To give information on prognosis

Until now, prognostic biomarkers have mainly been used for overall prognosis. This adds information of how to stratify the observation level of patients. To aid clinicians in specific therapeutic decisions, more biomarkers should be validated to give information on immediate organ prognosis, thus providing patients with therapy targeted towards organ function preservation.

How should we move on?

First of all, when defining what we want from a new sepsis biomarker, it is important to consider whether the biomarker will increase the knowledge of core pathophysiological processes going on (or about to happen) and whether this knowledge can lead to a qualified and important change in therapy?

Second, classic diagnostic and prognostic biomarkers should be supplemented with biomarkers of core tissue functions, and genomic, proteomic, and metobolomic assays. As examples of biomarkers that give information on core tissue functions, markers of endothelial function and damage, Syndecan-1 and soluble thrombomodulin (sTM) can supply us with real-time information about the status of the glycocalyx of the endothelium and the more profound parts of the endothelium, respectively [12], hyaluronic acid may be useful in monitoring hepatic impairment in sepsis (own unpublished data), and surfactant protein D may offer useful information on the status of the alveolar epithelium [13]. This should be tested in a more systematic way. In particular, the issue of cut points for interpretation of biomarkers of sepsis should be given attention; biomarkers with varying optimal cut points in different sepsis populations may be of little use, since clinicians may be confused as to which cut point should be used in their own hospital.

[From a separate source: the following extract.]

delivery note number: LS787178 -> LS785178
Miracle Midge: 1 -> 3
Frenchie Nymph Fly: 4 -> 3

Surveillance of different metabolic processes, hormone levels, and catabolic levels can probably be monitored in an advanced way by using state-of-the-art metabolomics assays; however, only few reports exist on this so far [14].

Third, as a relatively new option, differentiated characterization of infectious disease and host response can be supplemented by host genome sequencing in large sepsis cohorts and advanced interpretation models based on the clinical phenotypes characterized in these patients. Since sequencing methods are now adequate, rapid, and within economic reach, the major challenge in this field is useful interpretation of the data from such analyses.

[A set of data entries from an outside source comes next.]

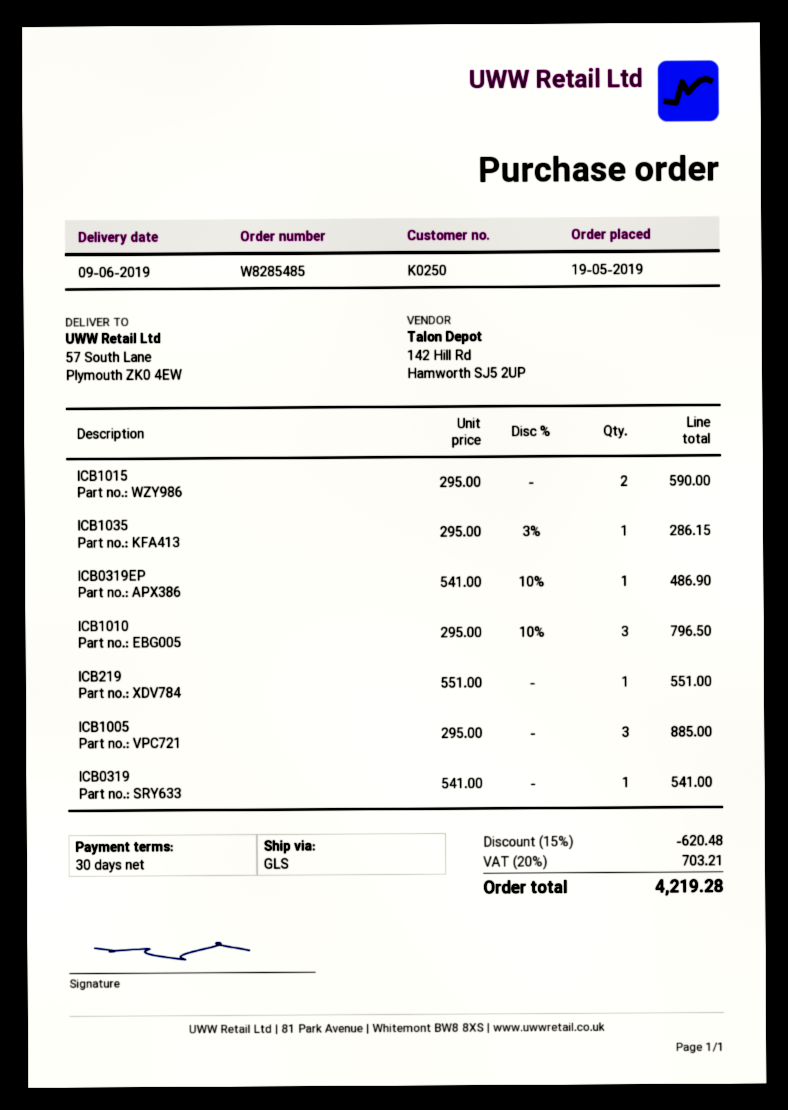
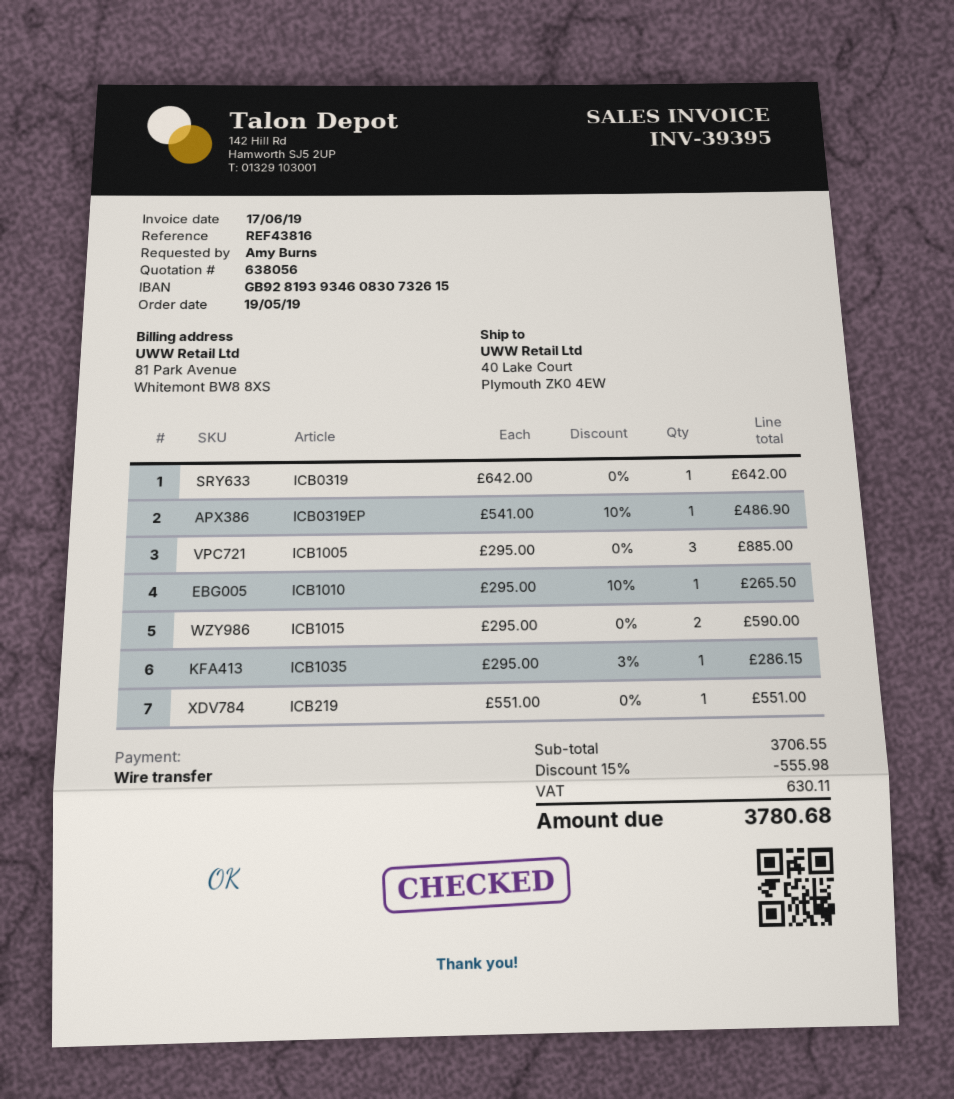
ship to: 57 South Lane, Plymouth ZK0 4EW -> 40 Lake Court, Plymouth ZK0 4EW
ICB1010: 3 x 295.00 - 10% = 796.50 -> 1 x 295.00 - 10% = 265.50
ICB0319: 1 x 541.00 = 541.00 -> 1 x 642.00 = 642.00
discount: 15% = 620.48 -> 15% = 555.98
tax: 703.21 -> 630.11
total: 4219.28 -> 3780.68

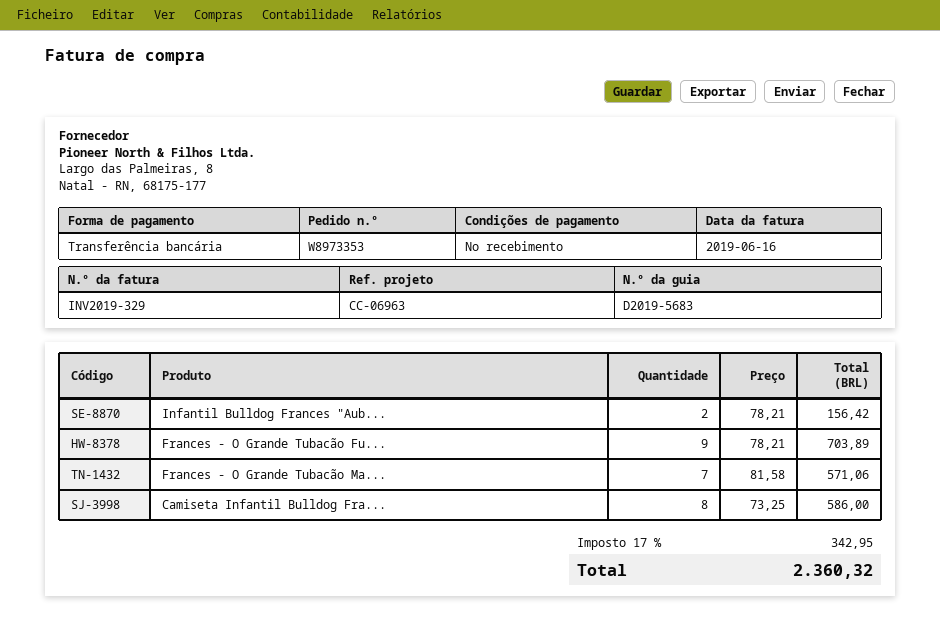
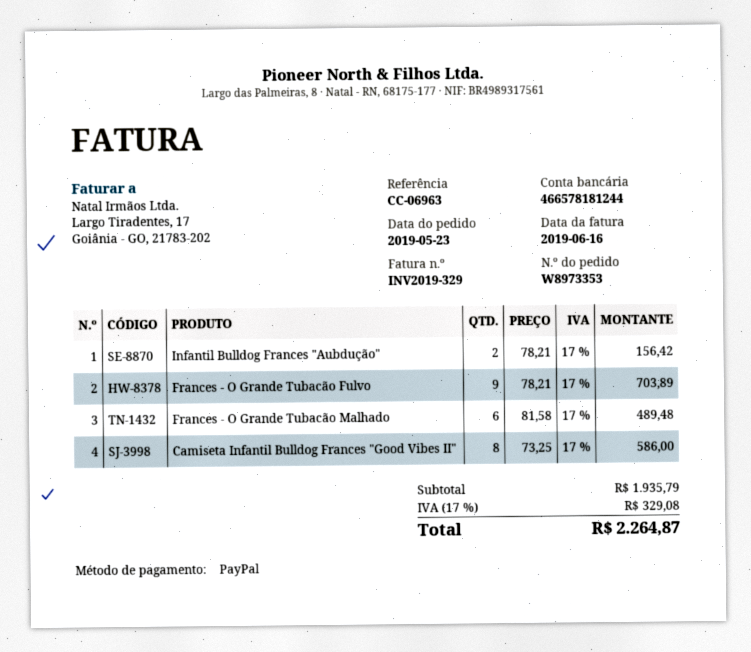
payment method: bank transfer -> PayPal
Frances - O Grande Tubacão Ma...: 7 x 81.58 = 571.06 -> 6 x 81.58 = 489.48
tax: 17% = 342.95 -> 17% = 329.08
total: 2360.32 -> 2264.87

In conclusion, the term sepsis covers a wide variety of pathophysiological processes taking place in an infected individual, and which lead to a diversity of functional defects, cellular dysfunctions, and organ impairments. A magic bullet sepsis biomarker approach to capture all this in one marker should be abandoned in favor of research to uncover and quantify several important pathophysiological processes taking place in each infected patients with diverse metabolic profiles and different genetic risk profiles. With such information, it is more likely that individualized interventions targeted for the specific patient will be effective in improving prognosis and reducing harmful side effects from unnecessary therapy.